In general, the aims of bioinformatics are three-fold. First, at its simplest bioinformatics organizes data in a way that allows researchers to access existing information and to submit new entries as they are produced, e.g. the Protein Data Bank for 3D macromolecular structures. While data-curation is an essential task, the information stored in these databases is essentially useless until analyzed. Thus the purpose of bioinformatics extends much further. The second aim is to develop tools and resources that aid in the analysis of data.
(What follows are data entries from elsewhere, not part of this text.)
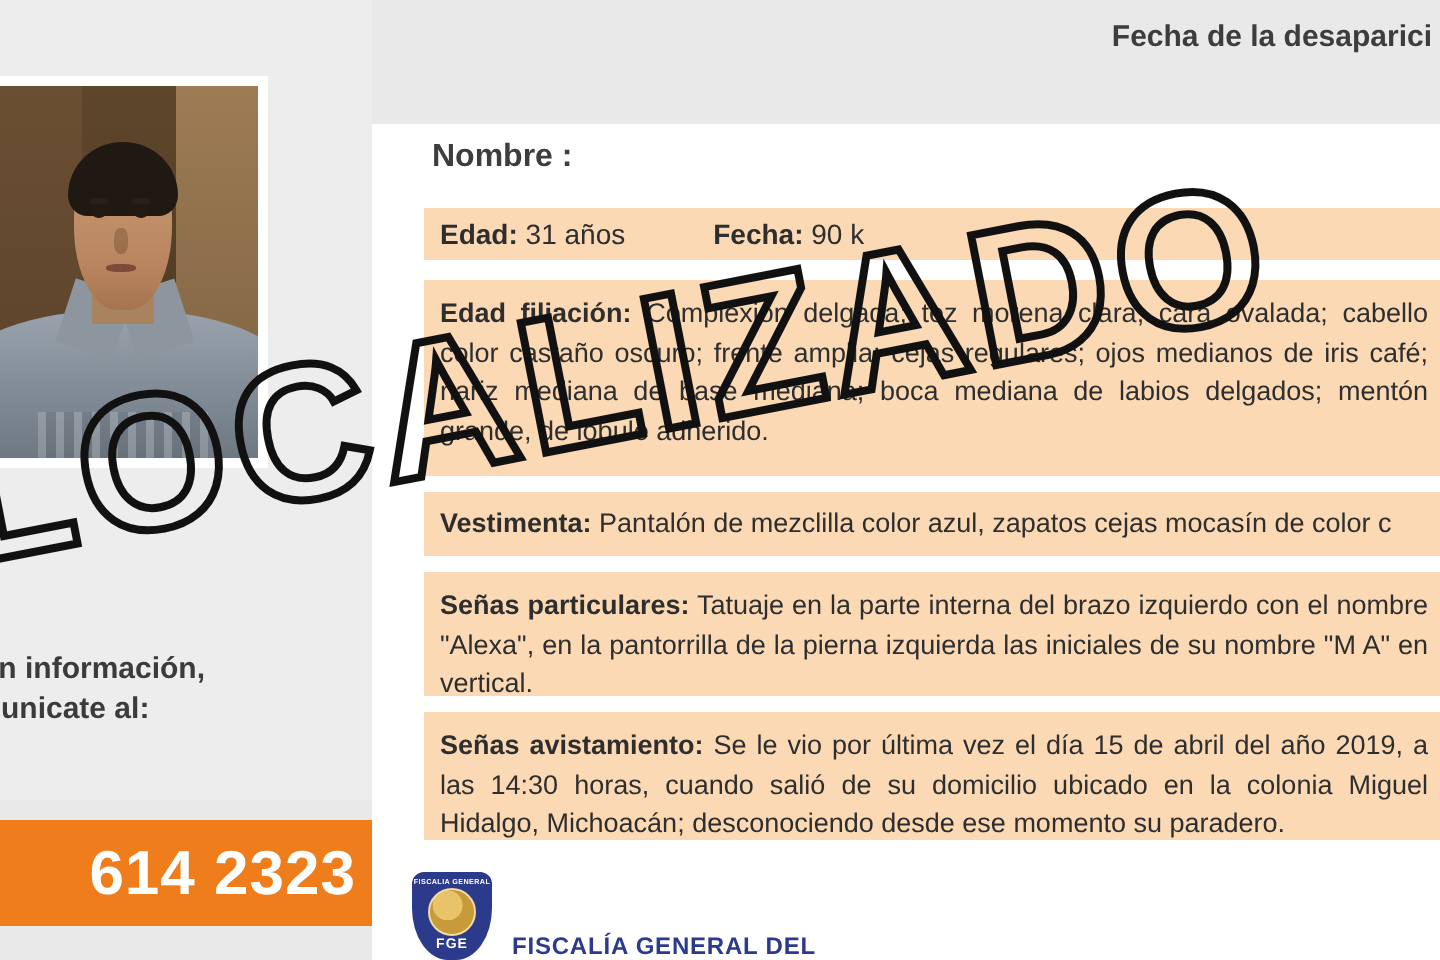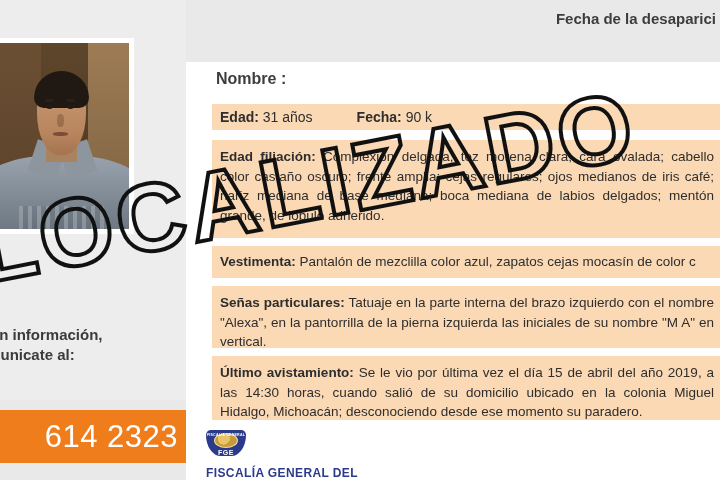"Último avistamiento:" span.lbl { text: Último -> Señas }
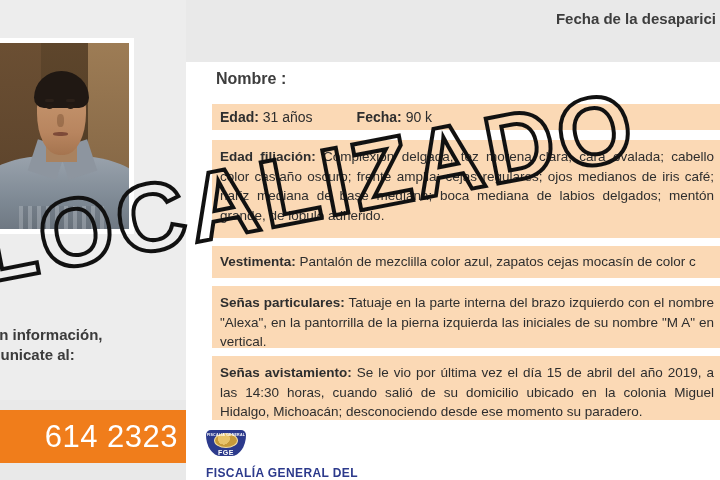"614 2323" .phone-bar span { font-weight: normal -> bold }
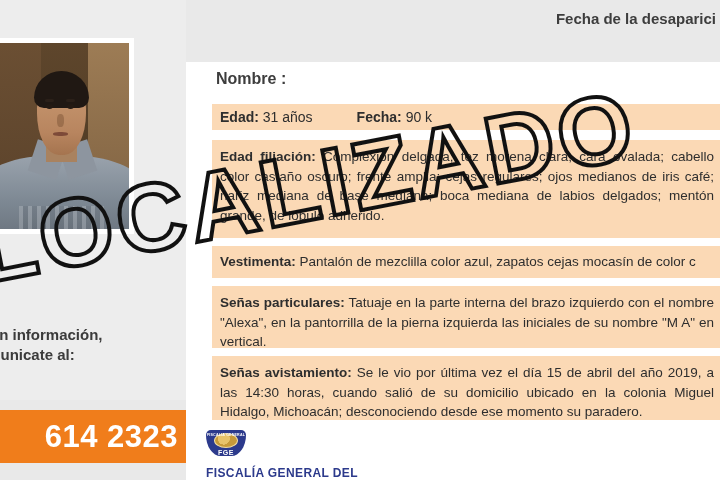"FISCALÍA GENERAL DEL" .footer { align-items: flex-start -> flex-end; flex-direction: column -> none }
For example, having sequenced a particular protein, it is of interest to compare it with previously characterized sequences. Therefore, the primary goal of bioinformatics is to increase our understanding of biological processes. What sets it apart from other approaches, however, is its focus on developing and applying computationally intensive techniques (e.g., data mining and machine learning algorithms) to achieve this goal. Major research efforts in the field include sequence alignment, gene finding, genome assembly, protein structure alignment, protein structure prediction, prediction of gene expression and protein-protein interactions, and the modeling of evolution.